Option Exercises and Stock Vested in 2007

The following table sets forth certain information regarding held by the Named Executive Officers that vested during 2007, including the aggregate value realized on such vesting before the payment of any fees, commissions or taxes.

Option Exercises and Stock Vested Table

 

     Option Awards(1)    Stock Awards

Name

   Number of Shares
Acquired on Exercise
   Value Realized
on Exercise
   Number of Shares
Acquired on Vesting
   Value Realized
on Vesting(2)

James F. Voelker

   —      —      183,844    $ 1,886,416

Allen M. Hsieh

   —      —      149,703      1,457,201

Brian T. McManus

   —      —      203,787      1,974,741

Steven L. Elfman

   —      —      198,988      1,938,618

R. Bruce Easter, Jr.

   —      —      123,934      1,197,885

 

(1) No options were exercised by the Named Executive Officers during 2007.
(2) The value realized on vesting was calculated by multiplying the number of shares acquired upon the vesting of an RSU by the closing price of the Company’s common stock per share on the date of vesting.

Potential Payments Upon Termination or Change in Control

Our employment agreements with each of our Named Executive Officers provide for certain payments to the Named Executive Officer in connection with such executive officer’s termination of employment with the Company.
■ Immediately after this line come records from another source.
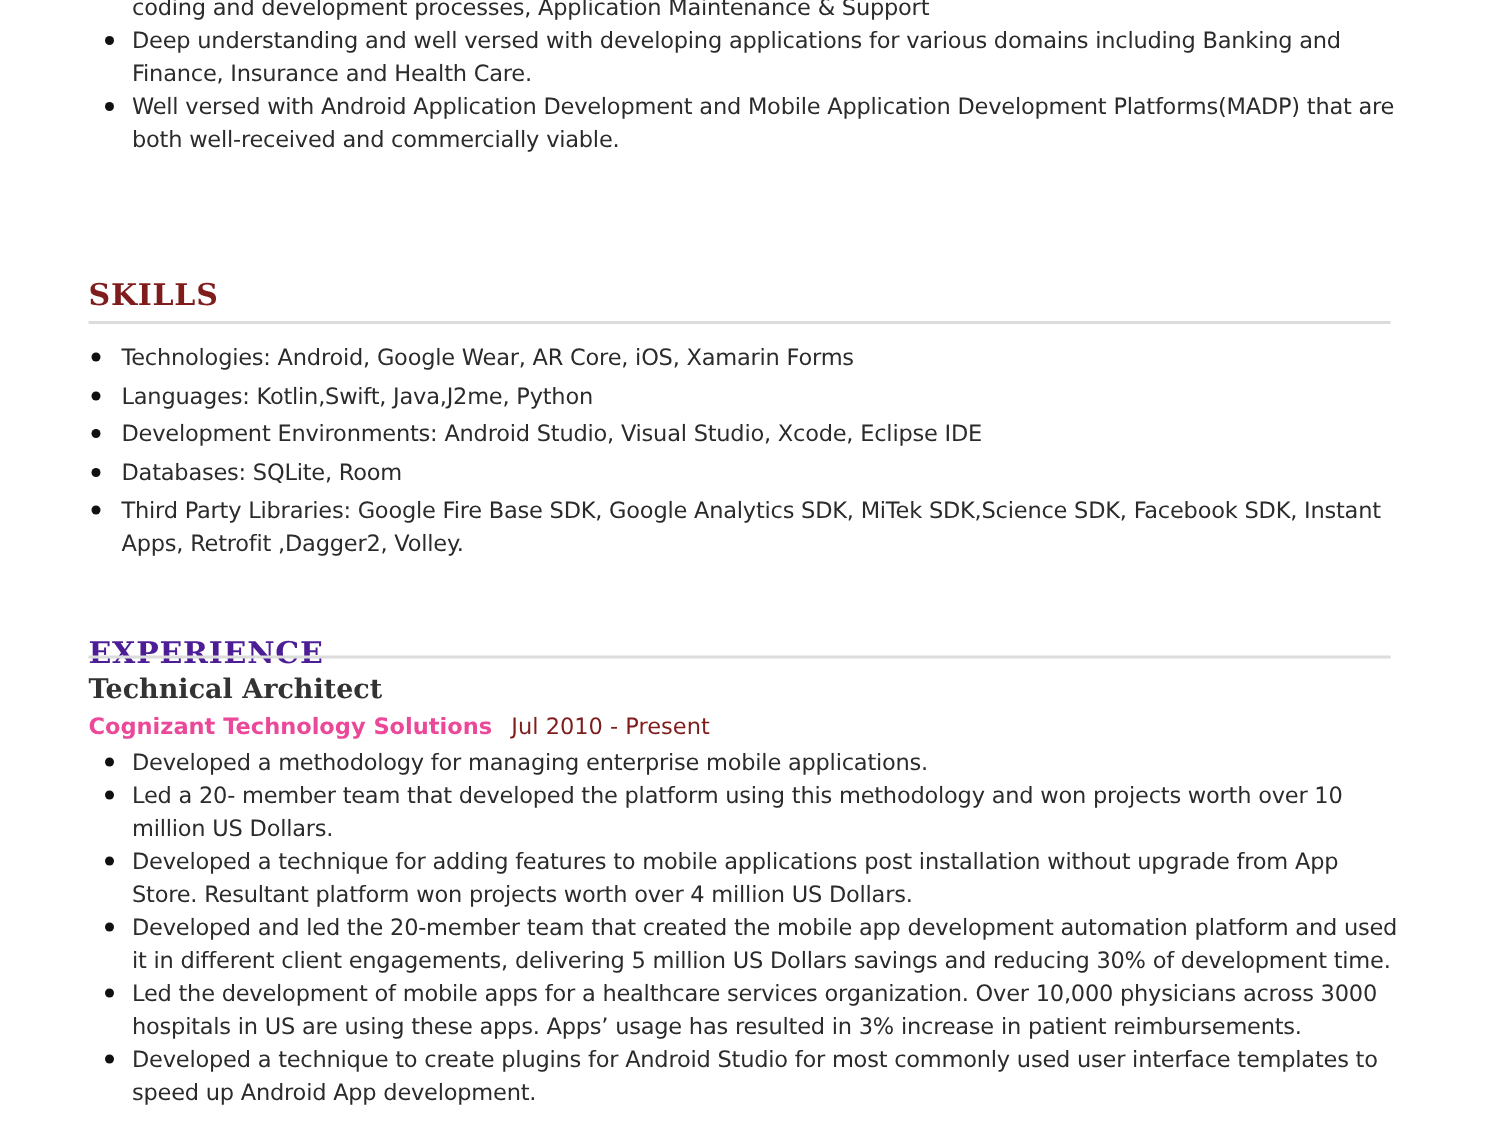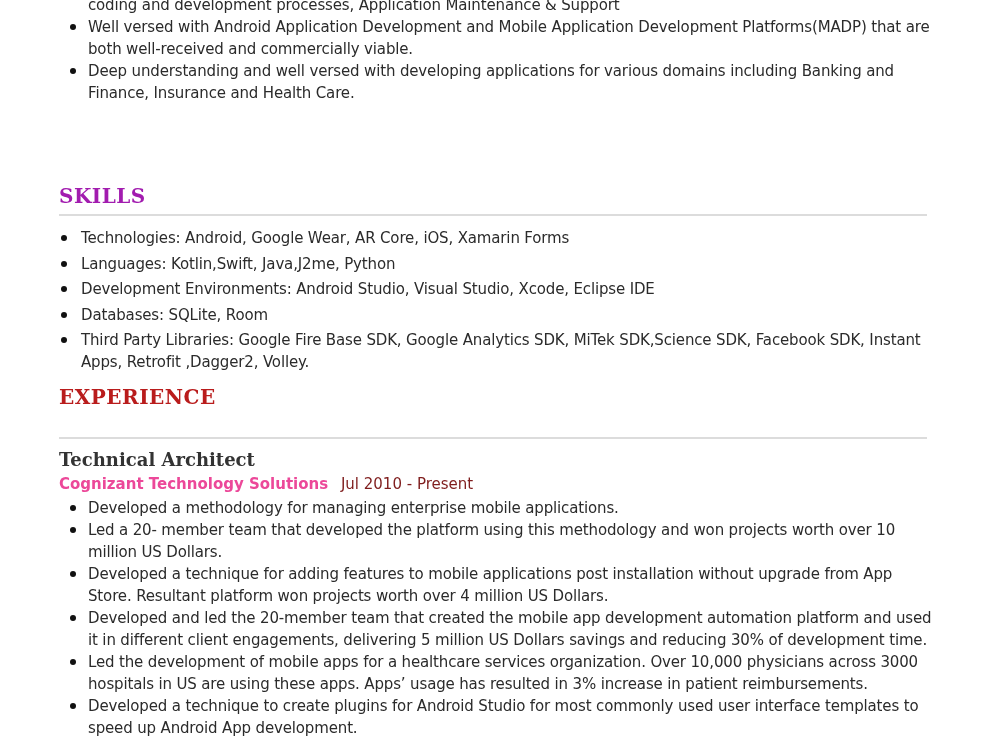--- a/index.html
+++ b/index.html
@@ -33,8 +33,8 @@
 
   <ul class="bullets summary">
     <li style="list-style:none;">coding and development processes, Application Maintenance &amp; Support</li>
+    <li>Deep understanding and well versed with developing applications for various domains including Banking and Finance, Insurance and Health Care.</li>
     <li>Well versed with Android Application Development and Mobile Application Development Platforms(MADP) that are both well-received and commercially viable.</li>
-    <li>Deep understanding and well versed with developing applications for various domains including Banking and Finance, Insurance and Health Care.</li>
   </ul>
 
   <div class="section-title" style="top:184px; color:#a21caf;">SKILLS</div>

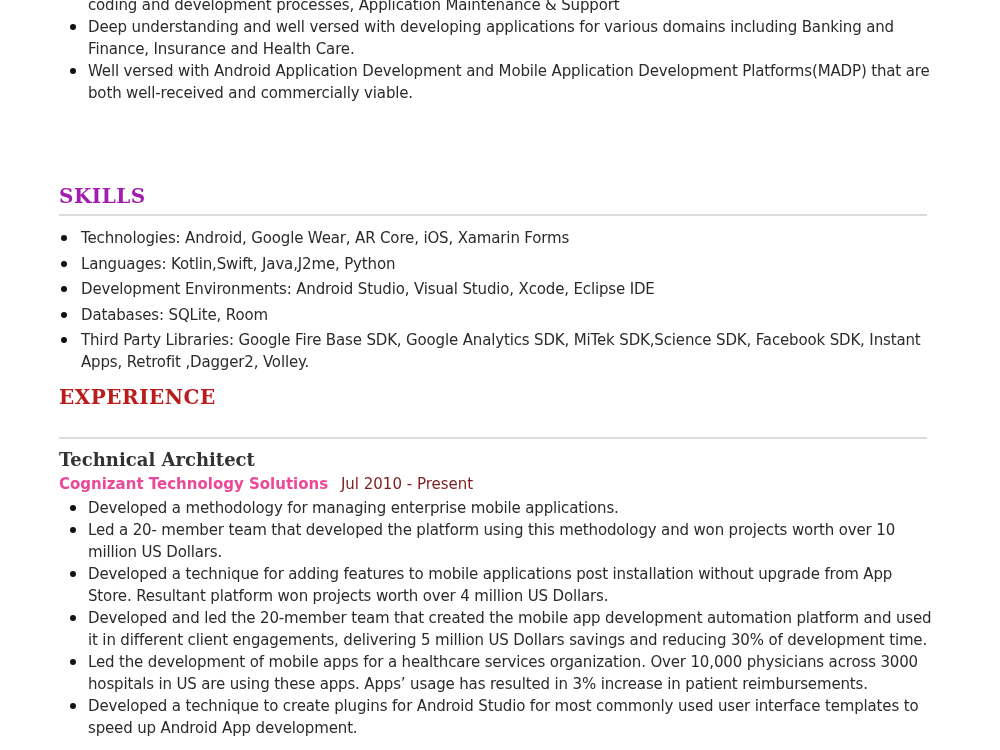--- a/index.html
+++ b/index.html
@@ -37,7 +37,7 @@
     <li>Well versed with Android Application Development and Mobile Application Development Platforms(MADP) that are both well-received and commercially viable.</li>
   </ul>
 
-  <div class="section-title" style="top:184px; color:#a21caf;">SKILLS</div>
+  <div class="section-title" style="top:184px; color:#7f1d1d;">SKILLS</div>
   <div class="rule" style="top:214px;"></div>
 
   <ul class="bullets skills">

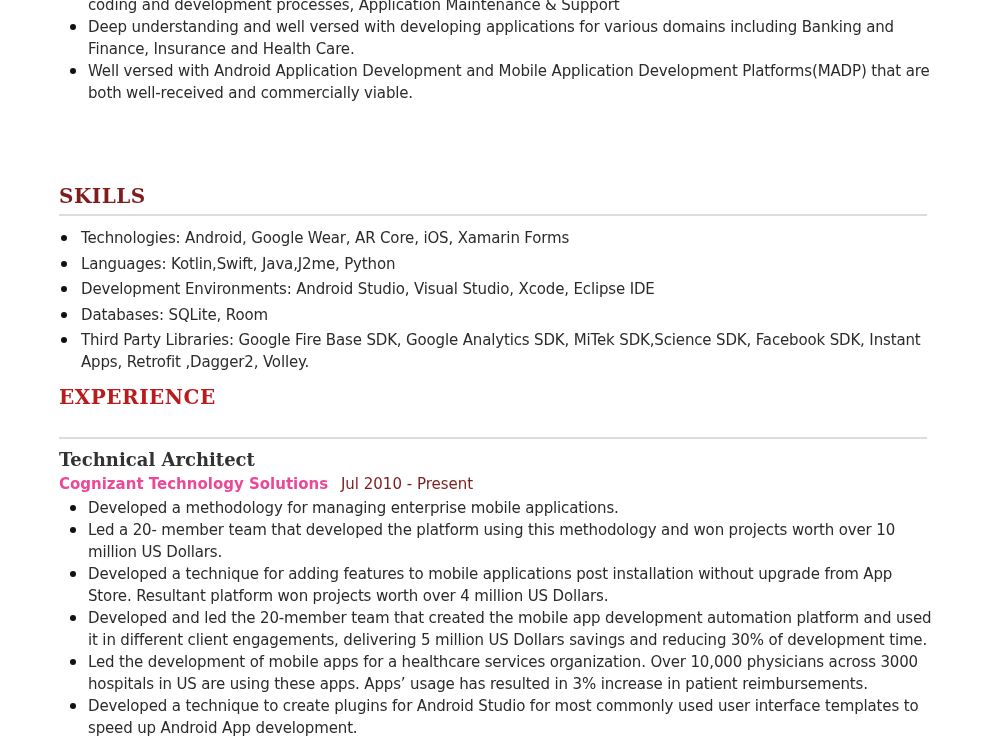--- a/index.html
+++ b/index.html
@@ -48,7 +48,7 @@
     <li>Third Party Libraries: Google Fire Base SDK, Google Analytics SDK, MiTek SDK,Science SDK, Facebook SDK, Instant Apps, Retrofit ,Dagger2, Volley.</li>
   </ul>
 
-  <div class="section-title" style="top:385px; color:#b91c1c;">EXPERIENCE</div>
+  <div class="section-title" style="top:423px; color:#4c1d95;">EXPERIENCE</div>
   <div class="rule" style="top:437px;"></div>
 
   <div class="job-title">Technical Architect</div>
The amount and types of payments depend on the reason for the termination of employment: (1) termination by the Company without Cause (as defined in the relevant employment agreement) or voluntarily by the Named Executive Officer for Good Reason (as defined in the relevant employment agreement), including in connection with a Change of Control (as defined in the relevant employment agreement); and (2) termination due to death or disability. Mr. Voelker’s employment agreement also provides for certain payments if he voluntarily terminates his employment while an at-will employee. A fuller description of the severance and change of control provisions under the Employment Agreements with each Named Executive Officer is found under the headings “Severance Arrangements” and “Change of Control Arrangements” in the Compensation and Discussion Analysis section of this Proxy Statement, above.

In order to receive such payments and benefits, executive officers are required to sign and not revoke a release and must comply with their non-disclosure, invention release and non-competition agreements which limit their ability to compete with us for a year after their employment ends.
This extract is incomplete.